►

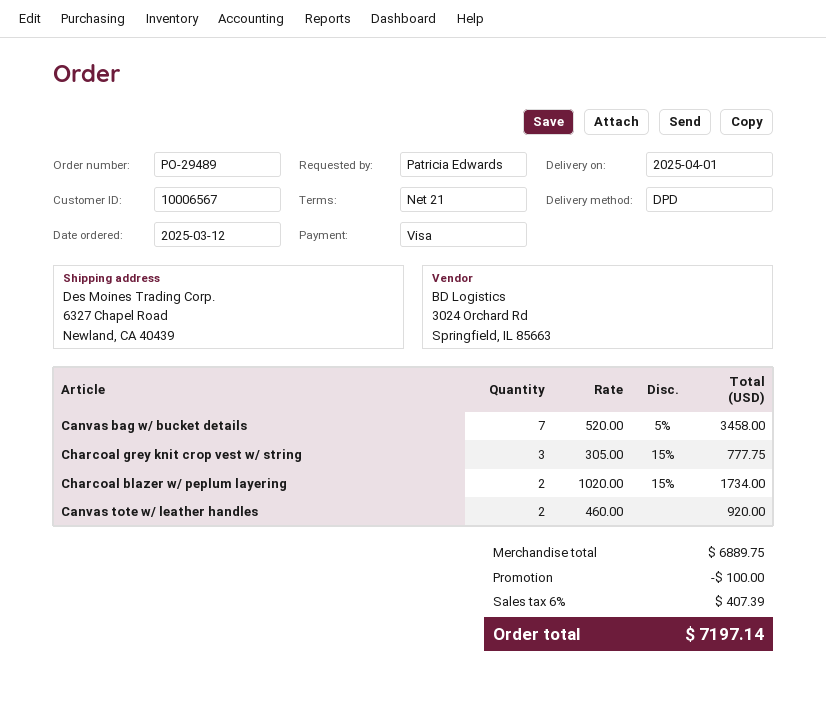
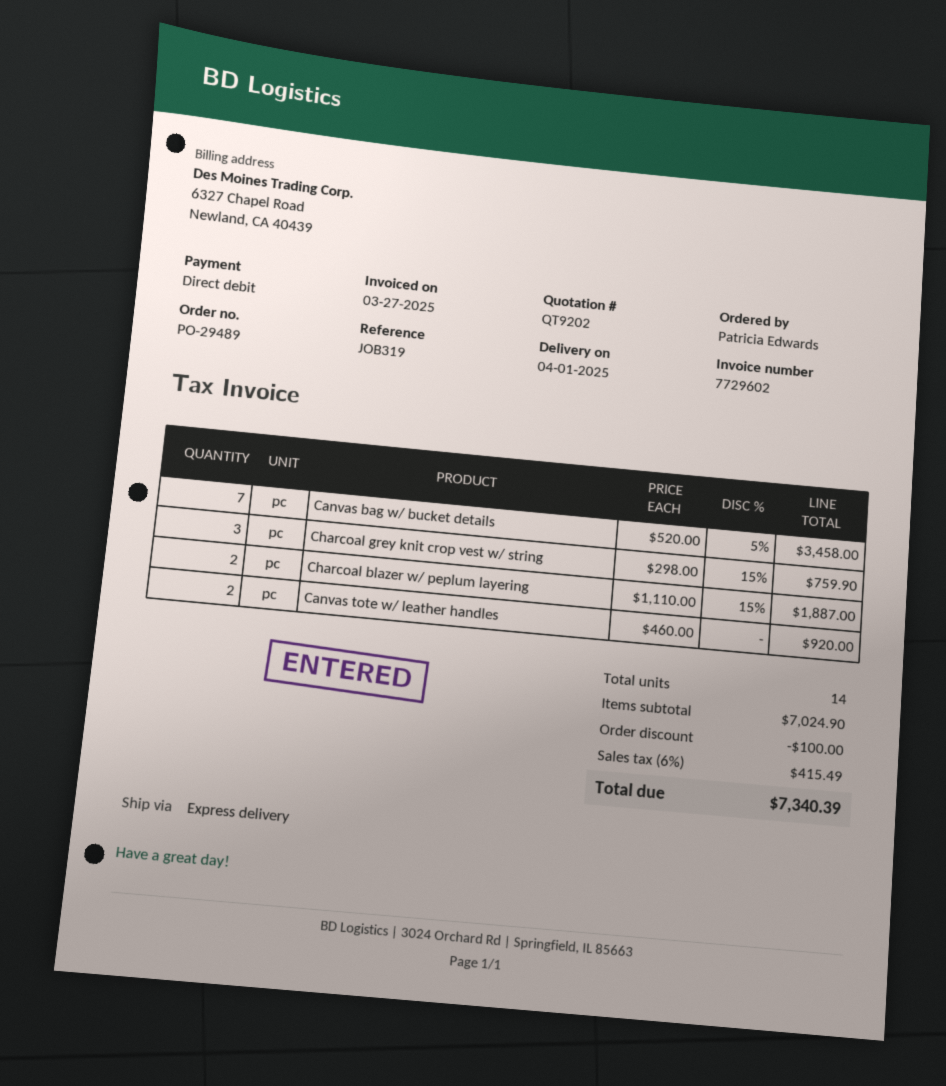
payment method: Visa -> direct debit
shipping method: DPD -> express
Charcoal grey knit crop vest w/ string: 3 x 305.00 - 15% = 777.75 -> 3 x 298.00 - 15% = 759.90
Charcoal blazer w/ peplum layering: 2 x 1020.00 - 15% = 1734.00 -> 2 x 1110.00 - 15% = 1887.00
subtotal: 6889.75 -> 7024.90
tax: 6% = 407.39 -> 6% = 415.49
total: 7197.14 -> 7340.39

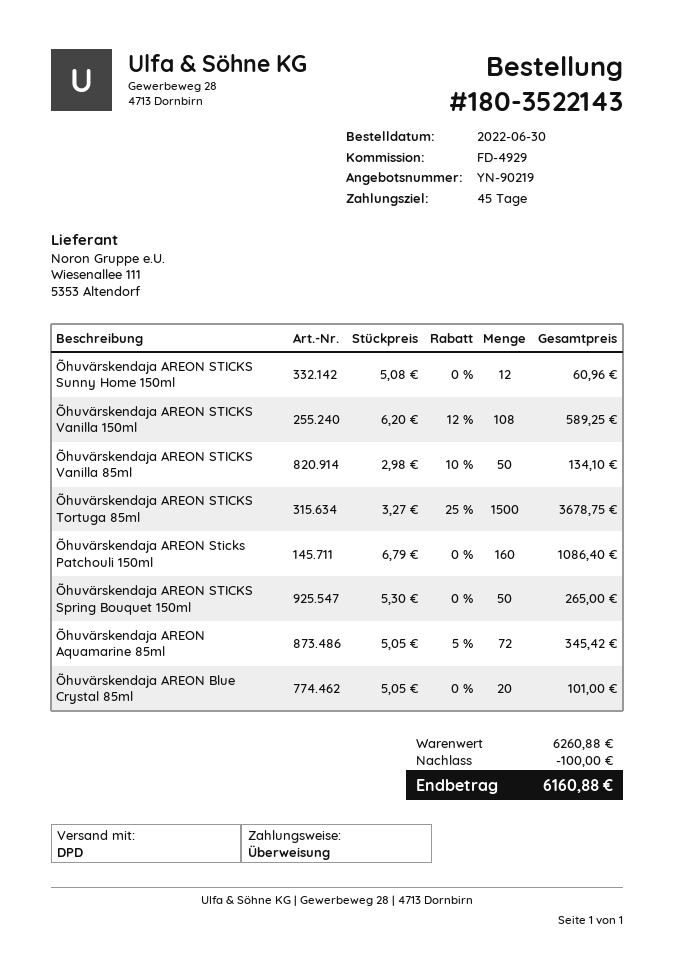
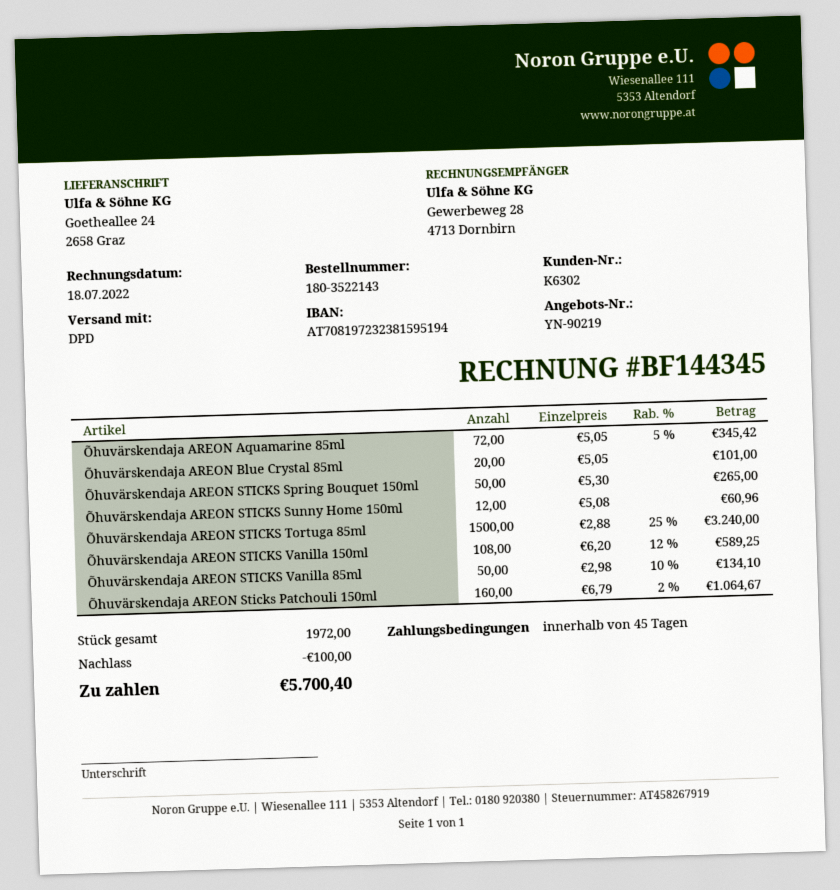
Õhuvärskendaja AREON STICKS Tortuga 85ml: 1500 x 3.27 - 25% = 3678.75 -> 1500 x 2.88 - 25% = 3240.00
Õhuvärskendaja AREON Sticks Patchouli 150ml: 160 x 6.79 = 1086.40 -> 160 x 6.79 - 2% = 1064.67
total: 6160.88 -> 5700.40

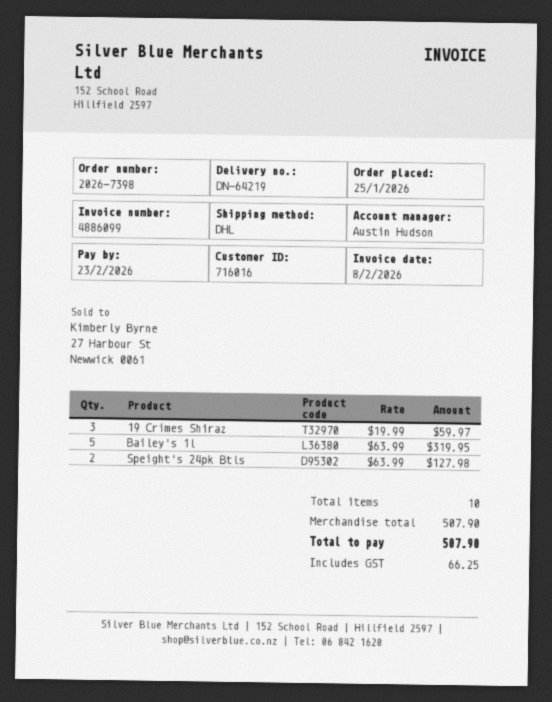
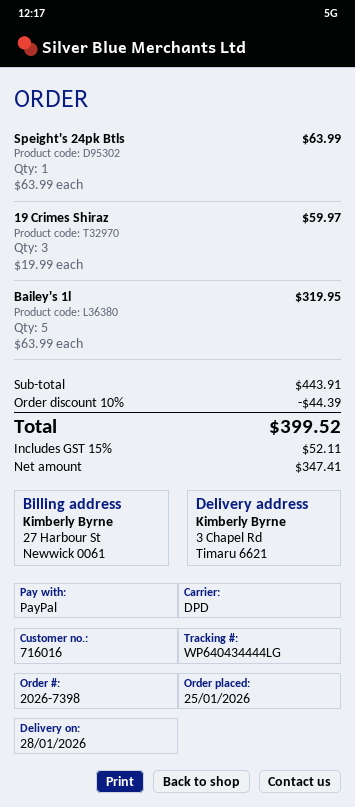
shipping method: DHL -> DPD
Speight's 24pk Btls: 2 x 63.99 = 127.98 -> 1 x 63.99 = 63.99
subtotal: 507.90 -> 443.91
discount: none -> 10% = 44.39
tax: 66.25 -> 52.11
total: 507.90 -> 399.52

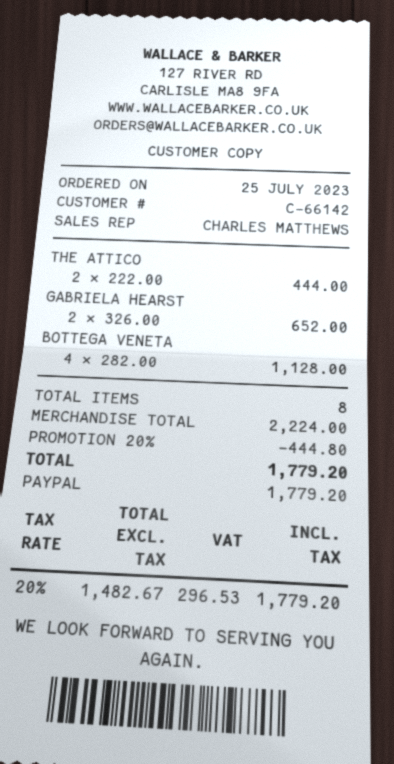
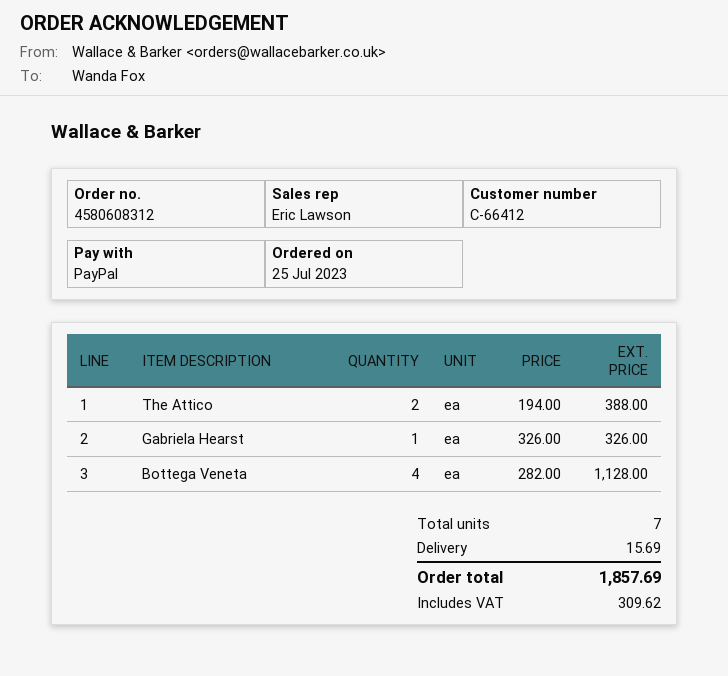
customer number: C-66142 -> C-66412
sales rep: CHARLES MATTHEWS -> Eric Lawson
THE ATTICO: 2 x 222.00 = 444.00 -> 2 x 194.00 = 388.00
GABRIELA HEARST: 2 x 326.00 = 652.00 -> 1 x 326.00 = 326.00
total quantity: 8 -> 7
discount: 20% = 444.80 -> none
shipping: none -> 15.69
tax: 296.53 -> 309.62
total: 1779.20 -> 1857.69

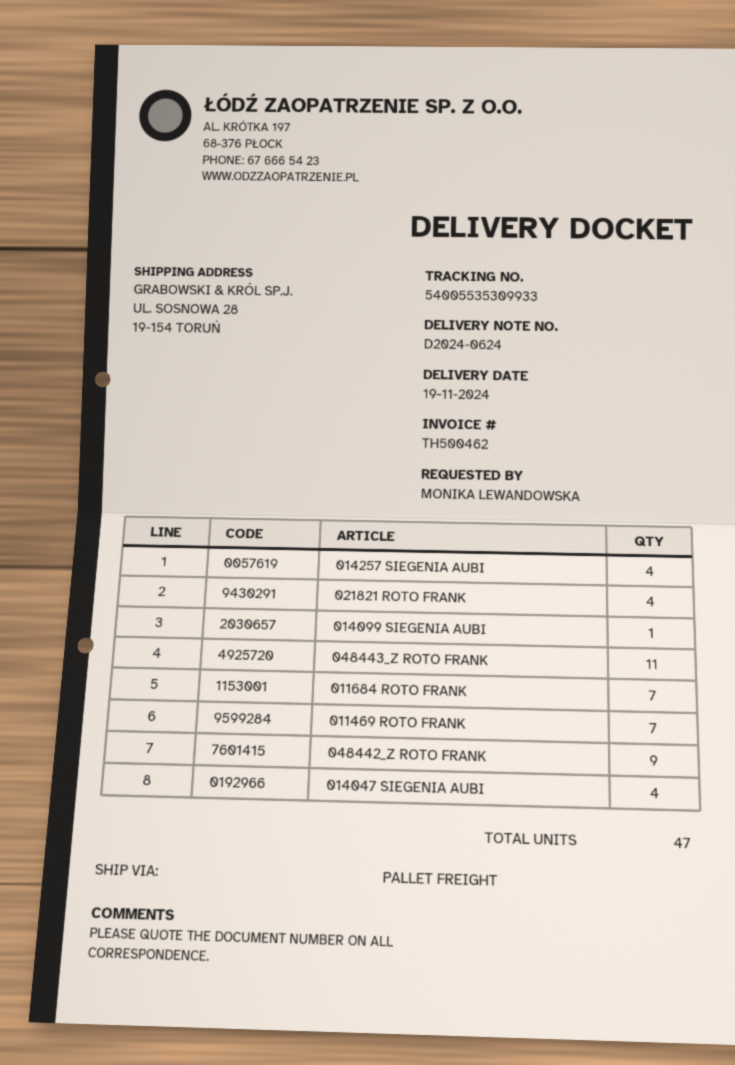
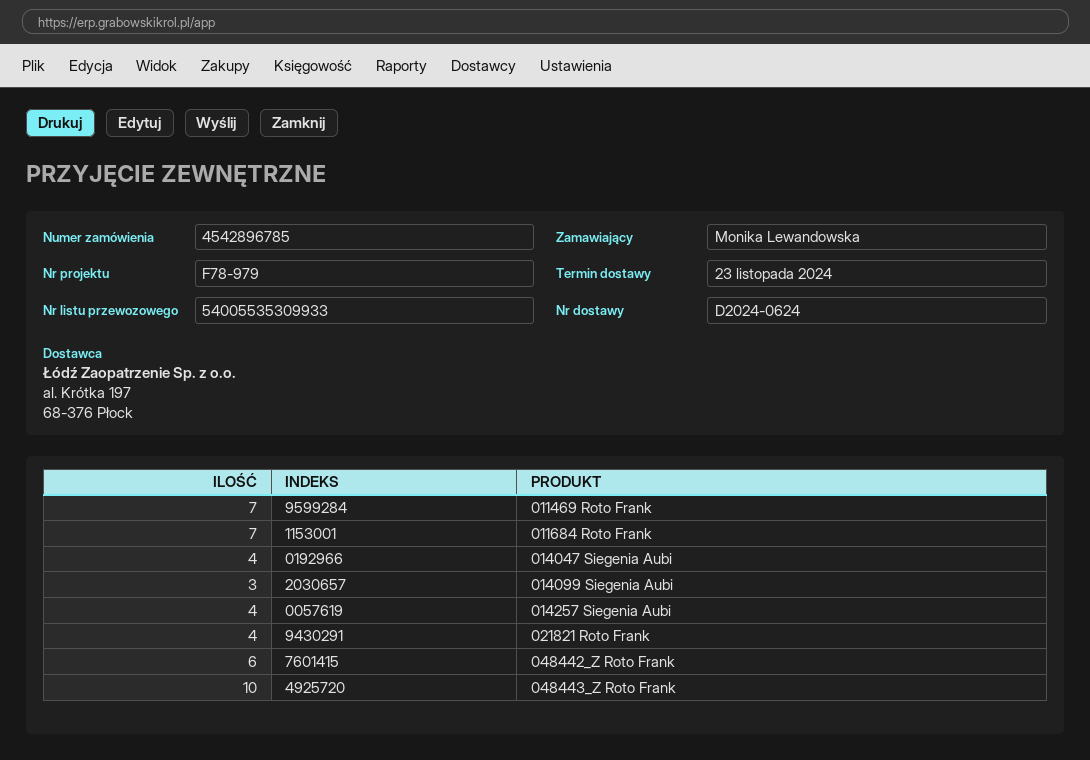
delivery date: 2024-11-19 -> 2024-11-23
014099 SIEGENIA AUBI: 1 -> 3
048443_Z ROTO FRANK: 11 -> 10
048442_Z ROTO FRANK: 9 -> 6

◄

Set out, exactly as written, the lines from the line with "delivery date: 2024-11-19 -> 2024-11-23" to the last line of the records, inclusive, and only those lines.

Worked solution
delivery date: 2024-11-19 -> 2024-11-23
014099 SIEGENIA AUBI: 1 -> 3
048443_Z ROTO FRANK: 11 -> 10
048442_Z ROTO FRANK: 9 -> 6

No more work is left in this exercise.